Re: knfsd performance

Dave Chinner <david@xxxxxxxxxxxxx> · Thu, 20 Jun 2024 12:29:47 +1000

On Thu, Jun 20, 2024 at 07:25:15AM +1000, NeilBrown wrote:
> On Wed, 19 Jun 2024, NeilBrown wrote:
> > On Wed, 19 Jun 2024, Dave Chinner wrote:
> > > On Tue, Jun 18, 2024 at 07:54:43PM +0000, Chuck Lever III wrote  > On Jun 18, 2024, at 3:50 PM, Trond Myklebust <trondmy@xxxxxxxxxxxxxxx> wrote:
> > > > > 
> > > > > On Tue, 2024-06-18 at 19:39 +0000, Chuck Lever III wrote:
> > > > >> 
> > > > >> 
> > > > >>> On Jun 18, 2024, at 3:29 PM, Trond Myklebust
> > > > >>> <trondmy@xxxxxxxxxxxxxxx> wrote:
> > > > >>> 
> > > > >>> On Tue, 2024-06-18 at 18:40 +0000, Chuck Lever III wrote:
> > > > >>>> 
> > > > >>>> 
> > > > >>>>> On Jun 18, 2024, at 2:32 PM, Trond Myklebust
> > > > >>>>> <trondmy@xxxxxxxxxxxxxxx> wrote:
> > > > >>>>> 
> > > > >>>>> I recently back ported Neil's lwq code and sunrpc server
> > > > >>>>> changes to
> > > > >>>>> our
> > > > >>>>> 5.15.130 based kernel in the hope of improving the performance
> > > > >>>>> for
> > > > >>>>> our
> > > > >>>>> data servers.
> > > > >>>>> 
> > > > >>>>> Our performance team recently ran a fio workload on a client
> > > > >>>>> that
> > > > >>>>> was
> > > > >>>>> doing 100% NFSv3 reads in O_DIRECT mode over an RDMA connection
> > > > >>>>> (infiniband) against that resulting server.
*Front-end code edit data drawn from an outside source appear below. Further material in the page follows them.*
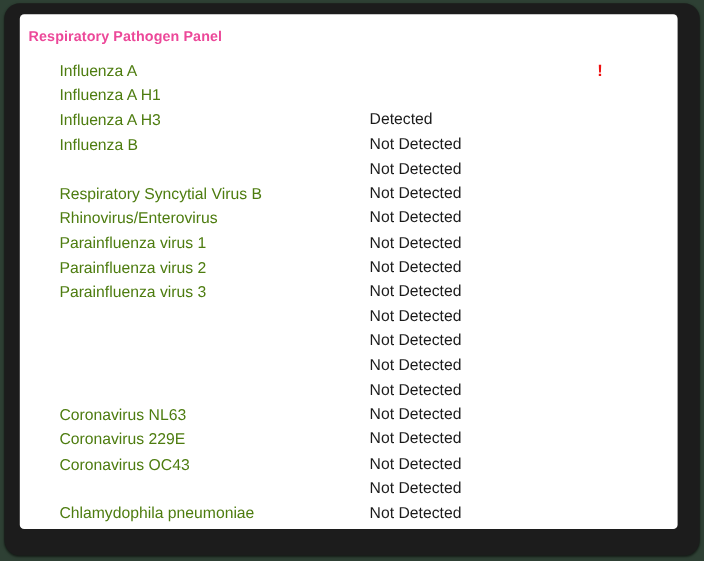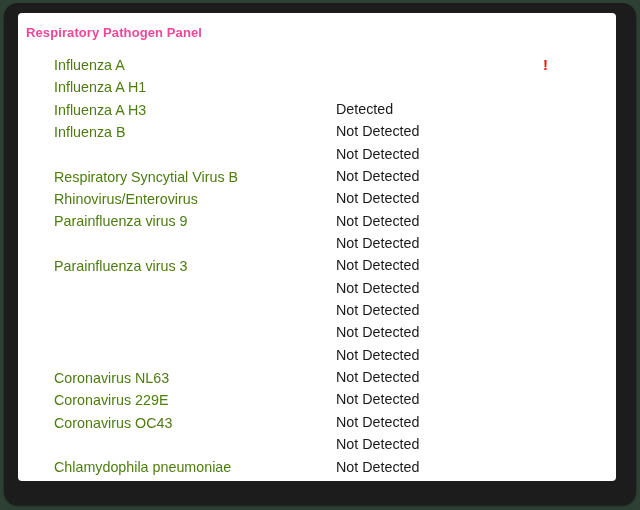--- a/index.html
+++ b/index.html
@@ -134,7 +134,7 @@
           <span class="result-value">Not Detected</span>
         </div>
         <div class="result-row">
-          <span class="pathogen-name">Parainfluenza virus 9</span>
+          <span class="pathogen-name">Parainfluenza virus 1</span>
           <span class="result-value">Not Detected</span>
         </div>
         <div class="result-row">

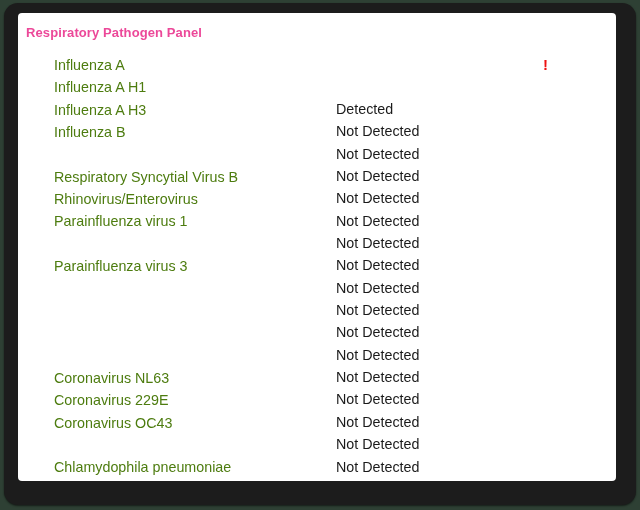--- a/index.html
+++ b/index.html
@@ -138,6 +138,7 @@
           <span class="result-value">Not Detected</span>
         </div>
         <div class="result-row">
+          <span class="pathogen-name">Parainfluenza virus 2</span>
           <span class="result-value">Not Detected</span>
         </div>
         <div class="result-row">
I've attached the
> > > > >>>>> resulting
> > > > >>>>> flame graph from a perf profile run on the server side.
> > > > >>>>> 
> > > > >>>>> Is anyone else seeing this massive contention for the spin lock
> > > > >>>>> in
> > > > >>>>> __lwq_dequeue? As you can see, it appears to be dwarfing all
> > > > >>>>> the
> > > > >>>>> other
> > > > >>>>> nfsd activity on the system in question here, being responsible
> > > > >>>>> for
> > > > >>>>> 45%
> > > > >>>>> of all the perf hits.
> > > 
> > > Ouch. __lwq_dequeue() runs llist_reverse_order() under a spinlock.
> > > 
> > > llist_reverse_order() is an O(n) algorithm involving full length
> > > linked list traversal. IOWs, it's a worst case cache miss algorithm
> > > running under a spin lock. And then consider what happens when
> > > enqueue processing is faster than dequeue processing.
> > 
> > My expectation was that if enqueue processing (incoming packets) was
> > faster than dequeue processing (handling NFS requests) then there was a
> > bottleneck elsewhere, and this one wouldn't be relevant.
> > 
> > It might be useful to measure how long the queue gets.
> 
> Thinking about this some more ....  if it did turn out that the queue
> gets long, and maybe even if it didn't, we could reimplement lwq as a
> simple linked list with head and tail pointers.
> 
> enqueue would be something like:
> 
>   new->next = NULL;
>   old_tail = xchg(&q->tail, new);
>   if (old_tail)
>        /* dequeue of old_tail cannot succeed until this assignment completes */
>        old_tail->next = new
>   else
>        q->head = new
>
> dequeue would be
> 
>   spinlock()
>   ret = q->head;
>   if (ret) {
>         while (ret->next == NULL && cmp_xchg(&q->tail, ret, NULL) != ret)
>             /* wait for enqueue of q->tail to complete */
>             cpu_relax();
>   }
>   cmp_xchg(&q->head, ret, ret->next);
>   spin_unlock();

That might work, but I suspect that it's still only putting off the
inevitable.

Doing the dequeue purely with atomic operations might be possible,
but it's not immediately obvious to me how to solve both head/tail
race conditions with atomic operations. I can work out an algorithm
that makes enqueue safe against dequeue races (or vice versa), but I
can't also get the logic on the opposite side to also be safe.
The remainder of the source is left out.